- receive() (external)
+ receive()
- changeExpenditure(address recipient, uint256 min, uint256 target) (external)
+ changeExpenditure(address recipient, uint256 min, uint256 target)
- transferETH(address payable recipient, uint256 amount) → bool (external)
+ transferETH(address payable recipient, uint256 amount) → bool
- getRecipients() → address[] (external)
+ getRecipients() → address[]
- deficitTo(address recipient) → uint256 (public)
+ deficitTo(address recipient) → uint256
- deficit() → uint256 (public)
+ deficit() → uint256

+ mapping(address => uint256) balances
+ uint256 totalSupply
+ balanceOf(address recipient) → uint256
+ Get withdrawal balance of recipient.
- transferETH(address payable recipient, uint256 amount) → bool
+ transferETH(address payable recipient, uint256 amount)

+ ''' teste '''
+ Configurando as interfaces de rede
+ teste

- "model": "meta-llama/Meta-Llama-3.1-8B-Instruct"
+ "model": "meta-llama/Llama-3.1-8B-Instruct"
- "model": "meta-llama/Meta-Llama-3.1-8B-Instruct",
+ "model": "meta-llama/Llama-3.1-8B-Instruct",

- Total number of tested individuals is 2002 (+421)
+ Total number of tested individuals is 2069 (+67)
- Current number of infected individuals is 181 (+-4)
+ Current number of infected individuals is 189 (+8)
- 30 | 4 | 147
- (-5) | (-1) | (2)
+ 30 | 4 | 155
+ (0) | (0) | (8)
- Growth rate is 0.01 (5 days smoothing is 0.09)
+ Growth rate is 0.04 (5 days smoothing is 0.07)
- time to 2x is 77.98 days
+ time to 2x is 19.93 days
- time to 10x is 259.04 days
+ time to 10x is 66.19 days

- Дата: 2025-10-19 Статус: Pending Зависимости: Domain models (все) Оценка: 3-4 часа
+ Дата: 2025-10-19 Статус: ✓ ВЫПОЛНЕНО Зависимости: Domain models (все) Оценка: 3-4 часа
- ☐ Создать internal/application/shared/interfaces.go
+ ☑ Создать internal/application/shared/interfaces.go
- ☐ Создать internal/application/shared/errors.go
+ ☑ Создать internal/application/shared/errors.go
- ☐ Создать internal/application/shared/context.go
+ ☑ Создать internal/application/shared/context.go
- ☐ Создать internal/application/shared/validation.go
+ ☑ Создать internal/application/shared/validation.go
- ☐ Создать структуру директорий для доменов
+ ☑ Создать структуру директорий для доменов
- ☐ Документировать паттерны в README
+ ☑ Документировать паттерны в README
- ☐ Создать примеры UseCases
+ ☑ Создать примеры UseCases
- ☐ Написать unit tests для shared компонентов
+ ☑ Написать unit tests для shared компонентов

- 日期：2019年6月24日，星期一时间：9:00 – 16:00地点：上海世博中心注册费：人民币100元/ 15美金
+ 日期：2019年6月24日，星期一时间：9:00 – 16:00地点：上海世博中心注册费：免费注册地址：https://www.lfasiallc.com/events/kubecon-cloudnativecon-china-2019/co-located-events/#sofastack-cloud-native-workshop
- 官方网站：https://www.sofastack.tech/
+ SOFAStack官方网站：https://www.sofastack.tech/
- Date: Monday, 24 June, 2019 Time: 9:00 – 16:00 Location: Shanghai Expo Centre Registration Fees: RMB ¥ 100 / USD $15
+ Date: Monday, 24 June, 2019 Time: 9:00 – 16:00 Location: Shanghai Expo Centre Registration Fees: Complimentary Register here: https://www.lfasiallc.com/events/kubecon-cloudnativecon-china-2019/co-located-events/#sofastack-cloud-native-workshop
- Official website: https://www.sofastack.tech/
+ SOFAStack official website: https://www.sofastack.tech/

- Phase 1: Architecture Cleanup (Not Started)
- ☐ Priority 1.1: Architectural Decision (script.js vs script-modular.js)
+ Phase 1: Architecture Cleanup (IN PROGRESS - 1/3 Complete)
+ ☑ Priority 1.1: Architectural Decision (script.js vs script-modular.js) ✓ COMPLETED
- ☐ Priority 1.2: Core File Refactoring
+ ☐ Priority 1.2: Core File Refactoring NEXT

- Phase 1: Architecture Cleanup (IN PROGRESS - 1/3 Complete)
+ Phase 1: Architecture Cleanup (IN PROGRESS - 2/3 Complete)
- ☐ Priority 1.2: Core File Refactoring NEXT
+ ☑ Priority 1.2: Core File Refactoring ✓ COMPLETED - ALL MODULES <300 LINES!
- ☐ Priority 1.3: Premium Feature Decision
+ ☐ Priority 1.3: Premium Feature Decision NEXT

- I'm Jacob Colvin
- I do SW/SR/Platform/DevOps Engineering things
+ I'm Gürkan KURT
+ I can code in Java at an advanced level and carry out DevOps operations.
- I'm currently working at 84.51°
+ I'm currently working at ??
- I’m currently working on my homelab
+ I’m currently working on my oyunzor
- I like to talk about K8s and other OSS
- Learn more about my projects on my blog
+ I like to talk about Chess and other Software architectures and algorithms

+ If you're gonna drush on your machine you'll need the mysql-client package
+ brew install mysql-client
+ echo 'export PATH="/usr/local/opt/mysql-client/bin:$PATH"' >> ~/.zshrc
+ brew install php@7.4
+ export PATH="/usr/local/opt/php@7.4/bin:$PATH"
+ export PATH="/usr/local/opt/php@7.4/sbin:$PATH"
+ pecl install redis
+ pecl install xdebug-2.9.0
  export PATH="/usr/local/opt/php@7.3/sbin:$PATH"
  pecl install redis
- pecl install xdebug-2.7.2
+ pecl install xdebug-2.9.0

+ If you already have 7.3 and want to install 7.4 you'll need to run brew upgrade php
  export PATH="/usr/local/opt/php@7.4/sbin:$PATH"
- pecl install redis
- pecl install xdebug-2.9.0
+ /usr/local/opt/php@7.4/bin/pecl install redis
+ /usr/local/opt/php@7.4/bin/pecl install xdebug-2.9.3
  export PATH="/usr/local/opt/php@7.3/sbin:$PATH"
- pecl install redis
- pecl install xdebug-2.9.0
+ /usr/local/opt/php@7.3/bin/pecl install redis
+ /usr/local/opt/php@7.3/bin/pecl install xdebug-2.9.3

• • • • • • •

What needs to be done - The records above must be output exactly, in full.

Answer to this problem -
- receive() (external)
+ receive()
- changeExpenditure(address recipient, uint256 min, uint256 target) (external)
+ changeExpenditure(address recipient, uint256 min, uint256 target)
- transferETH(address payable recipient, uint256 amount) → bool (external)
+ transferETH(address payable recipient, uint256 amount) → bool
- getRecipients() → address[] (external)
+ getRecipients() → address[]
- deficitTo(address recipient) → uint256 (public)
+ deficitTo(address recipient) → uint256
- deficit() → uint256 (public)
+ deficit() → uint256

+ mapping(address => uint256) balances
+ uint256 totalSupply
+ balanceOf(address recipient) → uint256
+ Get withdrawal balance of recipient.
- transferETH(address payable recipient, uint256 amount) → bool
+ transferETH(address payable recipient, uint256 amount)

+ ''' teste '''
+ Configurando as interfaces de rede
+ teste

- "model": "meta-llama/Meta-Llama-3.1-8B-Instruct"
+ "model": "meta-llama/Llama-3.1-8B-Instruct"
- "model": "meta-llama/Meta-Llama-3.1-8B-Instruct",
+ "model": "meta-llama/Llama-3.1-8B-Instruct",

- Total number of tested individuals is 2002 (+421)
+ Total number of tested individuals is 2069 (+67)
- Current number of infected individuals is 181 (+-4)
+ Current number of infected individuals is 189 (+8)
- 30 | 4 | 147
- (-5) | (-1) | (2)
+ 30 | 4 | 155
+ (0) | (0) | (8)
- Growth rate is 0.01 (5 days smoothing is 0.09)
+ Growth rate is 0.04 (5 days smoothing is 0.07)
- time to 2x is 77.98 days
+ time to 2x is 19.93 days
- time to 10x is 259.04 days
+ time to 10x is 66.19 days

- Дата: 2025-10-19 Статус: Pending Зависимости: Domain models (все) Оценка: 3-4 часа
+ Дата: 2025-10-19 Статус: ✓ ВЫПОЛНЕНО Зависимости: Domain models (все) Оценка: 3-4 часа
- ☐ Создать internal/application/shared/interfaces.go
+ ☑ Создать internal/application/shared/interfaces.go
- ☐ Создать internal/application/shared/errors.go
+ ☑ Создать internal/application/shared/errors.go
- ☐ Создать internal/application/shared/context.go
+ ☑ Создать internal/application/shared/context.go
- ☐ Создать internal/application/shared/validation.go
+ ☑ Создать internal/application/shared/validation.go
- ☐ Создать структуру директорий для доменов
+ ☑ Создать структуру директорий для доменов
- ☐ Документировать паттерны в README
+ ☑ Документировать паттерны в README
- ☐ Создать примеры UseCases
+ ☑ Создать примеры UseCases
- ☐ Написать unit tests для shared компонентов
+ ☑ Написать unit tests для shared компонентов

- 日期：2019年6月24日，星期一时间：9:00 – 16:00地点：上海世博中心注册费：人民币100元/ 15美金
+ 日期：2019年6月24日，星期一时间：9:00 – 16:00地点：上海世博中心注册费：免费注册地址：https://www.lfasiallc.com/events/kubecon-cloudnativecon-china-2019/co-located-events/#sofastack-cloud-native-workshop
- 官方网站：https://www.sofastack.tech/
+ SOFAStack官方网站：https://www.sofastack.tech/
- Date: Monday, 24 June, 2019 Time: 9:00 – 16:00 Location: Shanghai Expo Centre Registration Fees: RMB ¥ 100 / USD $15
+ Date: Monday, 24 June, 2019 Time: 9:00 – 16:00 Location: Shanghai Expo Centre Registration Fees: Complimentary Register here: https://www.lfasiallc.com/events/kubecon-cloudnativecon-china-2019/co-located-events/#sofastack-cloud-native-workshop
- Official website: https://www.sofastack.tech/
+ SOFAStack official website: https://www.sofastack.tech/

- Phase 1: Architecture Cleanup (Not Started)
- ☐ Priority 1.1: Architectural Decision (script.js vs script-modular.js)
+ Phase 1: Architecture Cleanup (IN PROGRESS - 1/3 Complete)
+ ☑ Priority 1.1: Architectural Decision (script.js vs script-modular.js) ✓ COMPLETED
- ☐ Priority 1.2: Core File Refactoring
+ ☐ Priority 1.2: Core File Refactoring NEXT

- Phase 1: Architecture Cleanup (IN PROGRESS - 1/3 Complete)
+ Phase 1: Architecture Cleanup (IN PROGRESS - 2/3 Complete)
- ☐ Priority 1.2: Core File Refactoring NEXT
+ ☑ Priority 1.2: Core File Refactoring ✓ COMPLETED - ALL MODULES <300 LINES!
- ☐ Priority 1.3: Premium Feature Decision
+ ☐ Priority 1.3: Premium Feature Decision NEXT

- I'm Jacob Colvin
- I do SW/SR/Platform/DevOps Engineering things
+ I'm Gürkan KURT
+ I can code in Java at an advanced level and carry out DevOps operations.
- I'm currently working at 84.51°
+ I'm currently working at ??
- I’m currently working on my homelab
+ I’m currently working on my oyunzor
- I like to talk about K8s and other OSS
- Learn more about my projects on my blog
+ I like to talk about Chess and other Software architectures and algorithms

+ If you're gonna drush on your machine you'll need the mysql-client package
+ brew install mysql-client
+ echo 'export PATH="/usr/local/opt/mysql-client/bin:$PATH"' >> ~/.zshrc
+ brew install php@7.4
+ export PATH="/usr/local/opt/php@7.4/bin:$PATH"
+ export PATH="/usr/local/opt/php@7.4/sbin:$PATH"
+ pecl install redis
+ pecl install xdebug-2.9.0
  export PATH="/usr/local/opt/php@7.3/sbin:$PATH"
  pecl install redis
- pecl install xdebug-2.7.2
+ pecl install xdebug-2.9.0

+ If you already have 7.3 and want to install 7.4 you'll need to run brew upgrade php
  export PATH="/usr/local/opt/php@7.4/sbin:$PATH"
- pecl install redis
- pecl install xdebug-2.9.0
+ /usr/local/opt/php@7.4/bin/pecl install redis
+ /usr/local/opt/php@7.4/bin/pecl install xdebug-2.9.3
  export PATH="/usr/local/opt/php@7.3/sbin:$PATH"
- pecl install redis
- pecl install xdebug-2.9.0
+ /usr/local/opt/php@7.3/bin/pecl install redis
+ /usr/local/opt/php@7.3/bin/pecl install xdebug-2.9.3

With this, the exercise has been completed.